Inserting "your next Bible-Version" into it would be fast,
because you're creating separate Tables for that job.
Same thing for "deleting Bible-versions" (just 2 "Drop Table"-calls).
You might argue, that the perfomance will suffer - especially
when you're trying to find "differences between two versions"...
But that is only a matter of a Join (via VerseID) on
the two Tables you want to "get a Verse-Diff for".
I've played that through with two different "Bibles":
- Bible12.txt and Bible13.txt (each one about 5MB unzipped)

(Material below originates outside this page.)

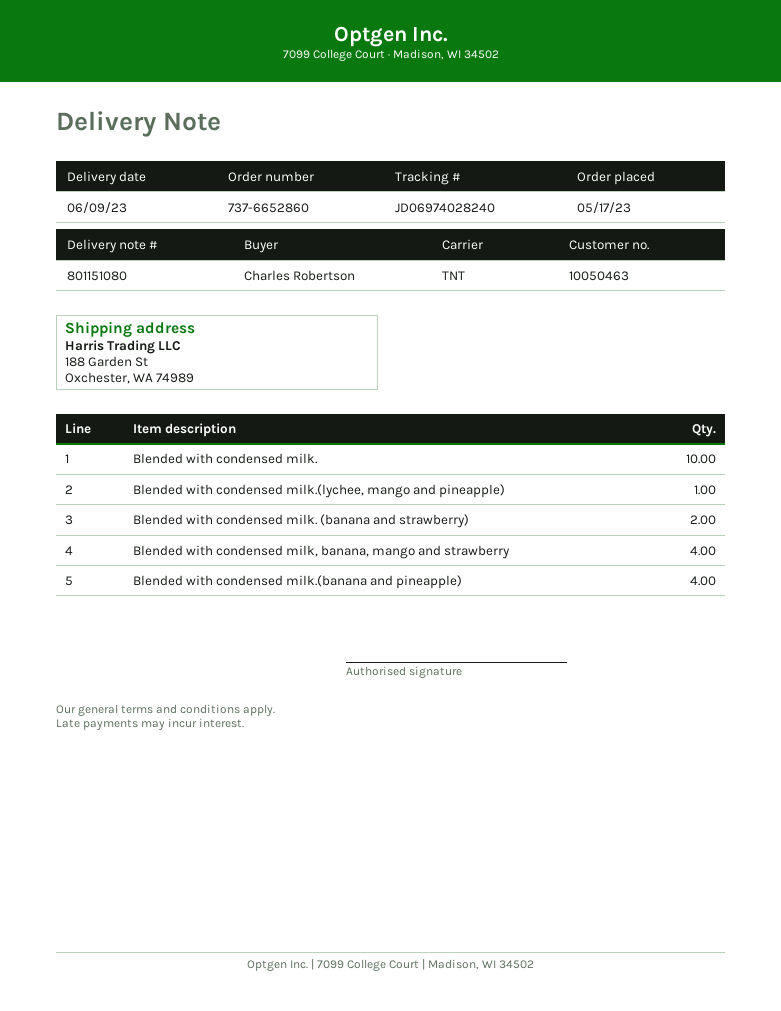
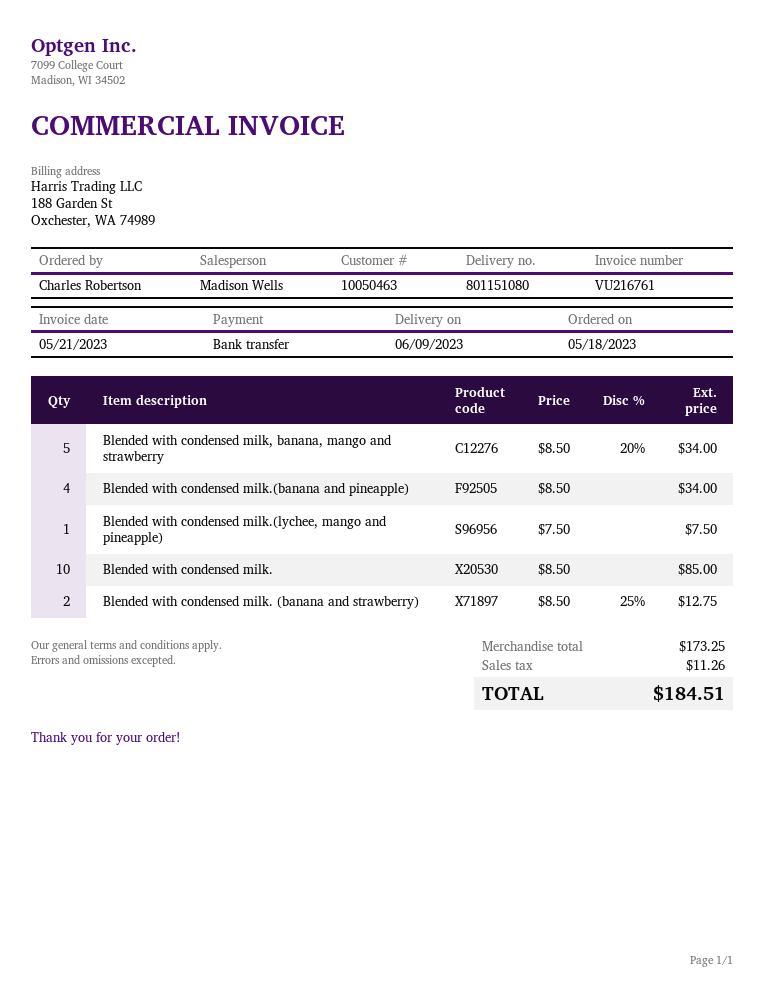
order date: 2023-05-17 -> 2023-05-18
Blended with condensed milk, banana, mango and strawberry: 4 -> 5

- downloadable here: http://www.gutenberg.org/files/30/old/
The 31,102 "verse-records" each of the two text-files contains,
can be parsed and inserted into separate FTS-Tables in about:
- 0.5sec each (incl. text-parsing)
So, the total import-time for both (Bible12 and Bible13) was ~ 1sec.
That's far below your timings for "inserting a single verse-record".

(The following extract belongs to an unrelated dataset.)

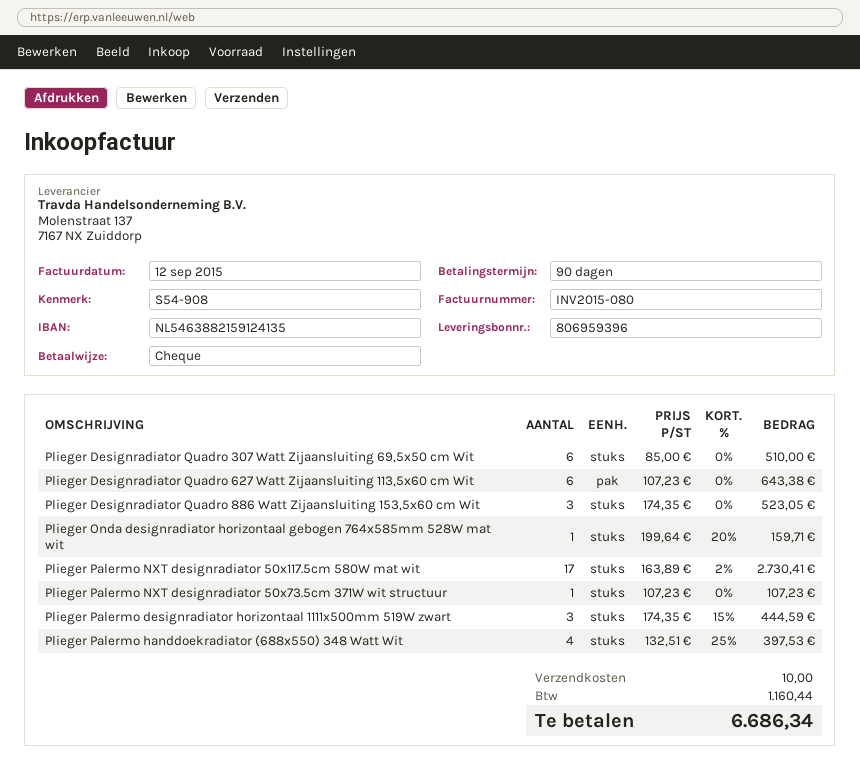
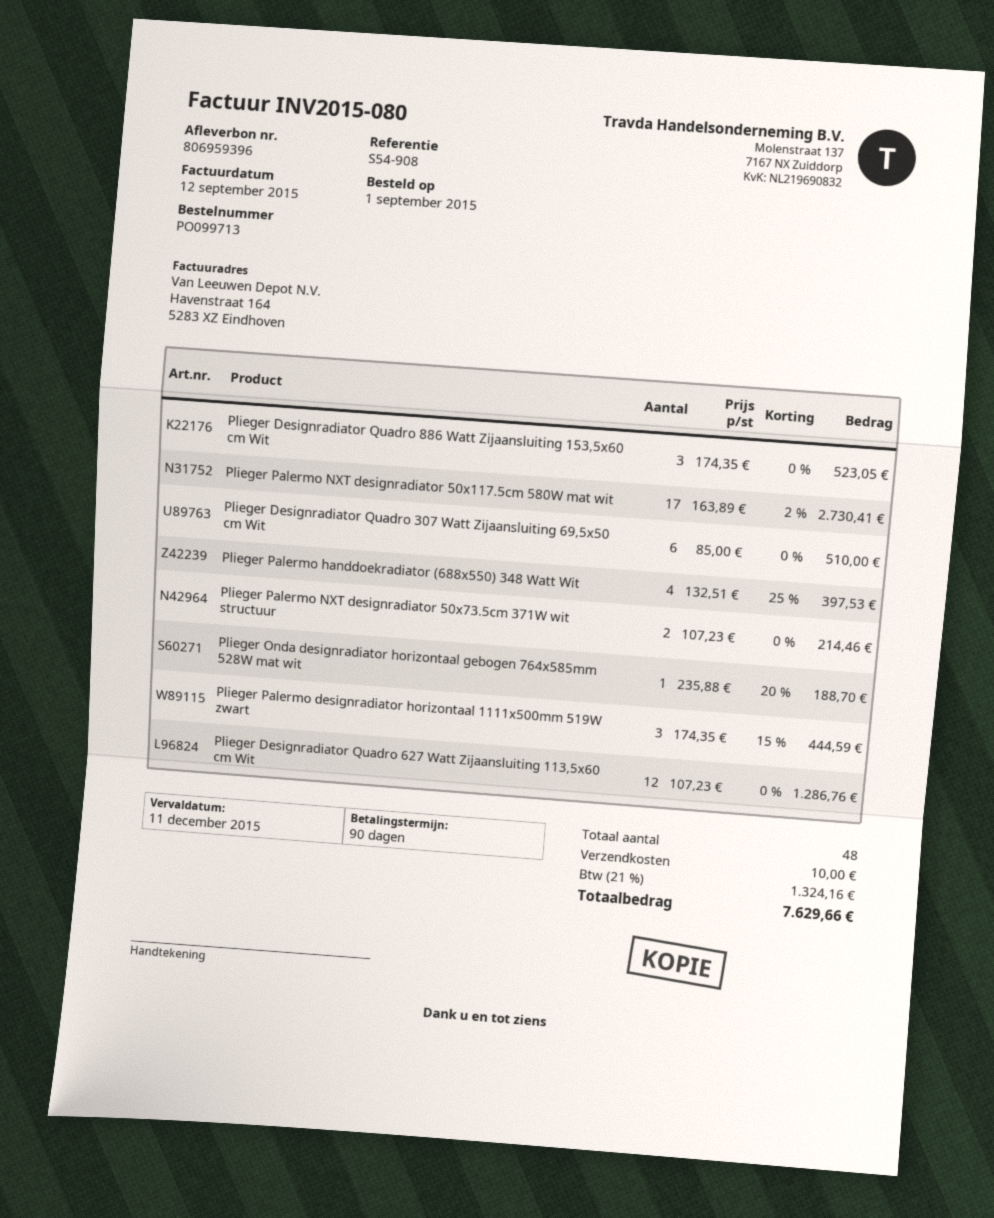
Plieger Designradiator Quadro 627 Watt Zijaansluiting 113,5x60 cm Wit: 6 x 107.23 = 643.38 -> 12 x 107.23 = 1286.76
Plieger Onda designradiator horizontaal gebogen 764x585mm 528W mat wit: 1 x 199.64 - 20% = 159.71 -> 1 x 235.88 - 20% = 188.70
Plieger Palermo NXT designradiator 50x73.5cm 371W wit structuur: 1 x 107.23 = 107.23 -> 2 x 107.23 = 214.46
tax: 1160.44 -> 1324.16
total: 6686.34 -> 7629.66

FWIW, here is the SQLite-DB, my imports have produced (about 7MB)
http://vbRichClient.com/Downloads/BibleVersions.zip
It contains 4 Tables now (after importing the 2 text-files):
- Books_Bible12 (66 records) + FTS_Bible12 (31,102 records)
- Books_Bible13 (66 records) + FTS_Bible13 (31,102 records)

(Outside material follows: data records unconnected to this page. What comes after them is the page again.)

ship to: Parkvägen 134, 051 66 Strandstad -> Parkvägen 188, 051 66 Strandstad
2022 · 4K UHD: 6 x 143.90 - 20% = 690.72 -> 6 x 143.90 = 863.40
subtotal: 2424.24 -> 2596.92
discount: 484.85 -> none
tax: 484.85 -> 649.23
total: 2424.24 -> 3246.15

The schema-defs for those "Books_xxx" and "FTS_xxx" tables are:
"Create Table <Books_xxx> (BookID Integer Primary Key, Title Text)"
"Create Virtual Table <FTS_xxx> Using FTS5(Scripture, tokenize=porter)"
No extra-indexes are needed... (IMO)
So, whilst the Books-Table was defined "quite normally" -
the FTS-table only contains a single Field ("Scripture")...
which raises the question, how to efficiently join 2 FTS-tables
(e.g. to find "differences in the Scripture-fields").
Well, in the recent Bible-TextFiles (from project Gutenberg),
theres already a "verse- or scripture-id" which is unique:
01:001:001 (two digits for BookNr, 3 for ChapterNr and 3 for VerseNr)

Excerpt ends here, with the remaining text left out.